Редактор прочитал мою статью и нахмурился.
— Наверное, Шнобельт, все так и было, как вы написали, — сказал он, — тем более здесь приведены данные из больницы. Но в вашей статье очевидны нападки на Америку, поэтому я не собираюсь вас поддерживать. Не забывайте, мы все тут янки! — добавил он твердо.
— Я не принимаю ничью сторону, — попробовал объяснить я, — просто написал все, как было.
— Вот-вот, и это самое ужасное, — подтвердил редактор. — Проклятье. Не сомневаюсь, у вас тут все правда, но тем не менее не могу это напечатать. Вы, иностранцы, ратуете за восьмичасовой рабочий день, а мы против. Я могу приписать немного от себя, скажем, что Бонфилд был излишне активен.
— Ладно, не хотите печатать, не надо, но, может быть, вы не возражаете, если я буду писать о волнениях, скажем...
— Конечно, конечно, — отозвался редактор. — Вы отлично пишете. Везде бываете, тогда как наши американские репортеры зачастую хитрят. Они пишут о событиях, которых в глаза не видели. Это ваша тема, но все же держитесь подальше от политики. Для кое-кого из поляков и немцев наступают тяжелые времена, поверьте мне на слово, тяжелые времена.
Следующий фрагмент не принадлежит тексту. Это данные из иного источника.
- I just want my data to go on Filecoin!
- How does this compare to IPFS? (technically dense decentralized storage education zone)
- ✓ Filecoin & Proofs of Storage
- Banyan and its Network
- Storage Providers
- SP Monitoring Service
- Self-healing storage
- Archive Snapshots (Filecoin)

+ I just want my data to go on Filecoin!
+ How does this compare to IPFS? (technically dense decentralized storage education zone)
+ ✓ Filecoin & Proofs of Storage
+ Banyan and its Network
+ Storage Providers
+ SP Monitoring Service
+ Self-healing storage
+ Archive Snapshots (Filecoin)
Редактор оказался прав. Зимой и весной для иностранных рабочих времена были тяжелые, но «Tribune» так же, как все американские газеты, не печатала правду. В своей колонке редактор забыл даже упомянуть об излишней старательности Бонфилда, хотя обещал. Он написал лишь о том, что тридцать пять иностранцев, помещенных в больницу, возможно, послужат предостережением остальным, которые все еще держат в мыслях драки с полицейскими. Тяжелые времена наступили, это точно, но будут еще тяжелее — для иностранных рабочих!
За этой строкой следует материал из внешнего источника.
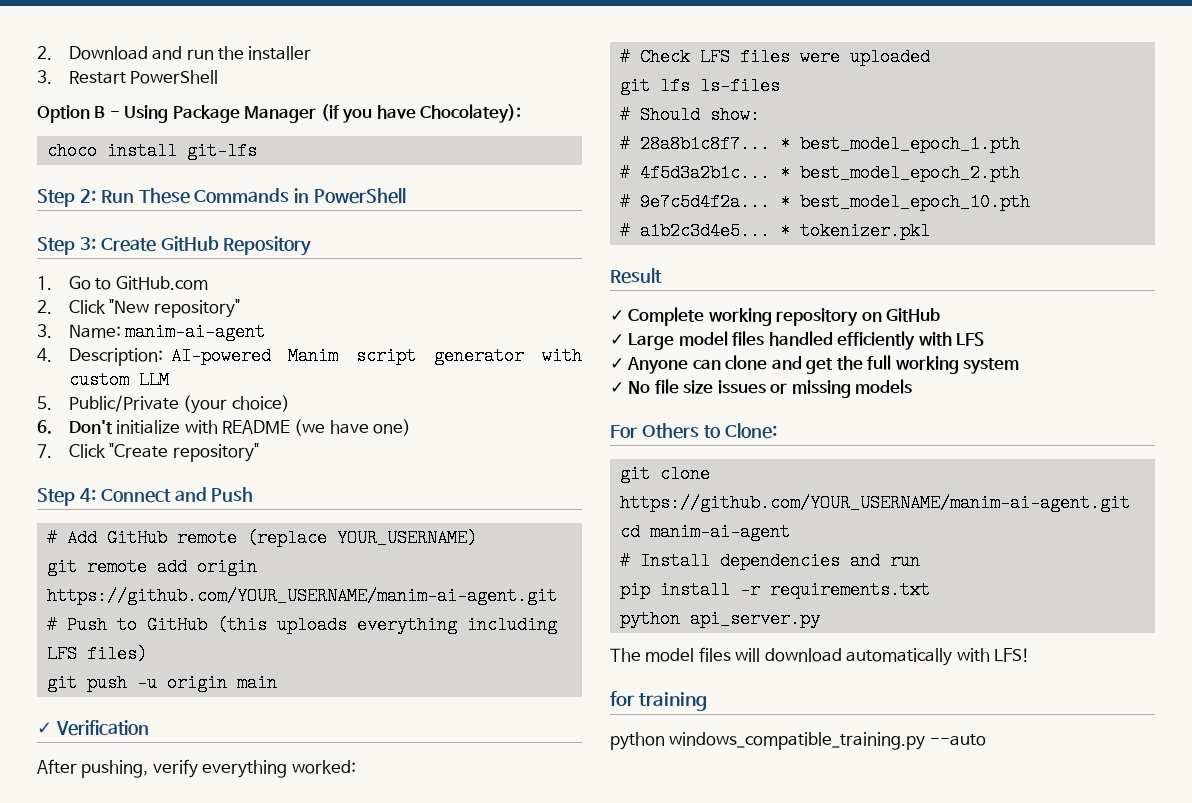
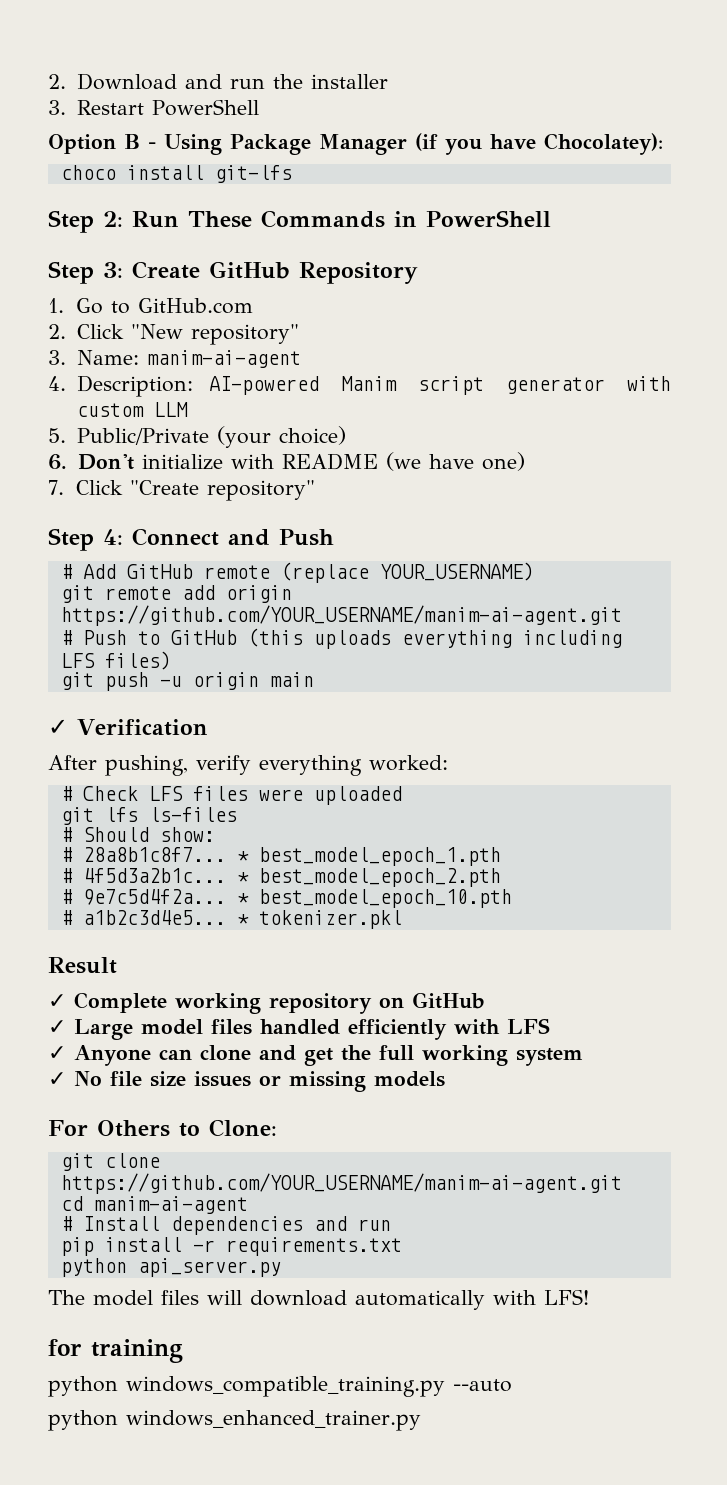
+ python windows_enhanced_trainer.py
До отчетов о митингах меня больше не допускали. Но я видел их, и еще живы сотни американцев, которые своими глазами видели, как все больше и больше ожесточались полицейские. С каждым месяцем защищаться от них становилось все невозможнее, пока, наконец, им даже не требовалась толпа, они сразу хватались за дубинки, не разбирая, где митингующие, а где зеваки.
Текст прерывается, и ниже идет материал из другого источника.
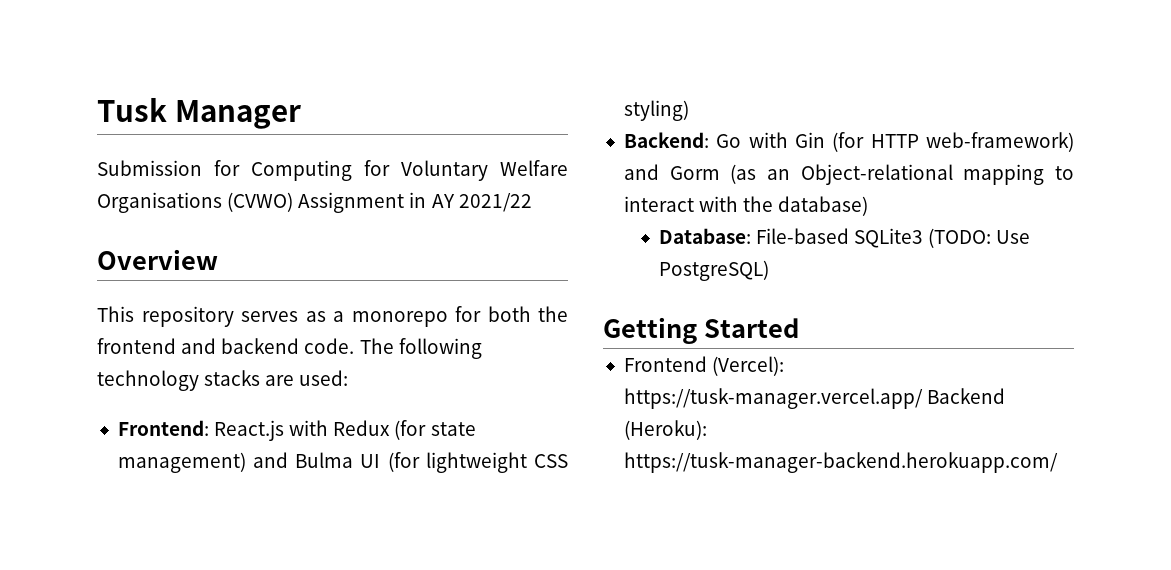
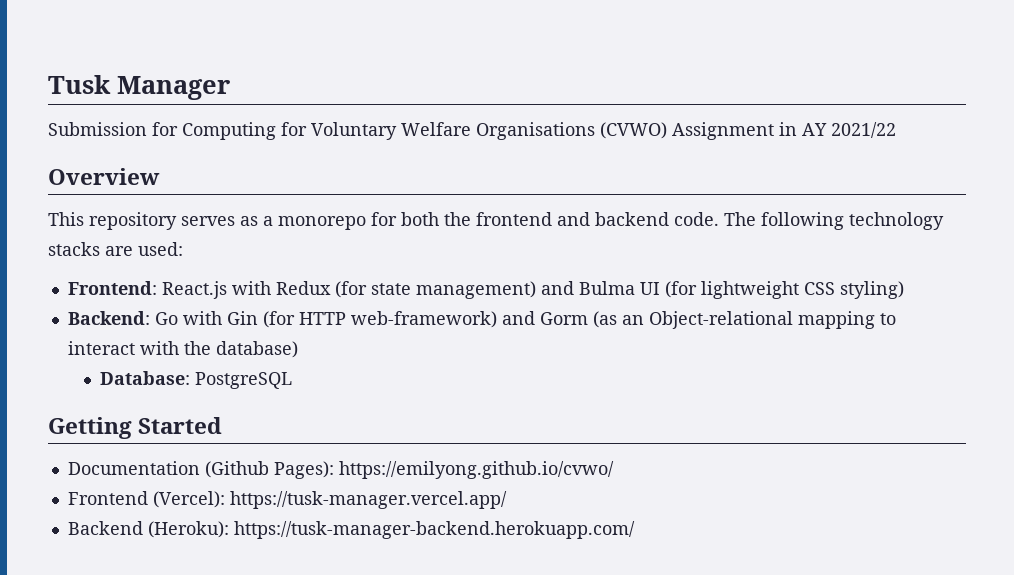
- Database: File-based SQLite3 (TODO: Use PostgreSQL)
+ Database: PostgreSQL
  Getting Started
+ Documentation (Github Pages): https://emilyong.github.io/cvwo/
- Frontend (Vercel): https://tusk-manager.vercel.app/ Backend (Heroku): https://tusk-manager-backend.herokuapp.com/
+ Frontend (Vercel): https://tusk-manager.vercel.app/
+ Backend (Heroku): https://tusk-manager-backend.herokuapp.com/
Однако я забегаю вперед. После разговора с редактором «Tribune» я отправился к Спайсу. Он с удовольствием прочитал мое описание стычки с полицейскими, которое я подготовил для его газеты, представил меня англичанину Филдену, уже успевшему обо всем ему рассказать, и нас обоих поставил в известность о том, что Фишер лежит в постели, правда, дома. Удар оказался тяжелым. У него разбита половина лица, он получил сотрясение мозга и вряд ли может рассчитывать на поправку в ближайшие месяцы. Это подстегнуло Спайса, укрепило его мужество. «Стыд и срам, стыд и срам, — повторял он. — В первый раз в Америке силой разгоняют митинг, устроенный в стороне от городского движения. С одной стороны мысли, с другой — дубинки». Он был вне себя от возбуждения и злости.
По дороге к выходу я остановился, чтобы перекинуться парой слов с кассиром, и тут-то, в коридоре, столкнулся нос к носу с Рабеном. — Как! — вскричал я. — Ты здесь?
Он сказал, что уже несколько дней, как приехал в Чикаго.
— Пойдем, я угощу тебя настоящим немецким обедом, как ты когда-то угощал меня в Нью-Йорке. Помнишь? Нам есть о чем поговорить.
— Вы тут, в Чикаго, делаете историю, — произнес Рабен. — Меня прислал «The New York Herald», чтобы я написал о здешних забастовках.
Его восторженный тон позабавил меня. Похоже, связь с известной газетой придавала ему вес в собственных глазах.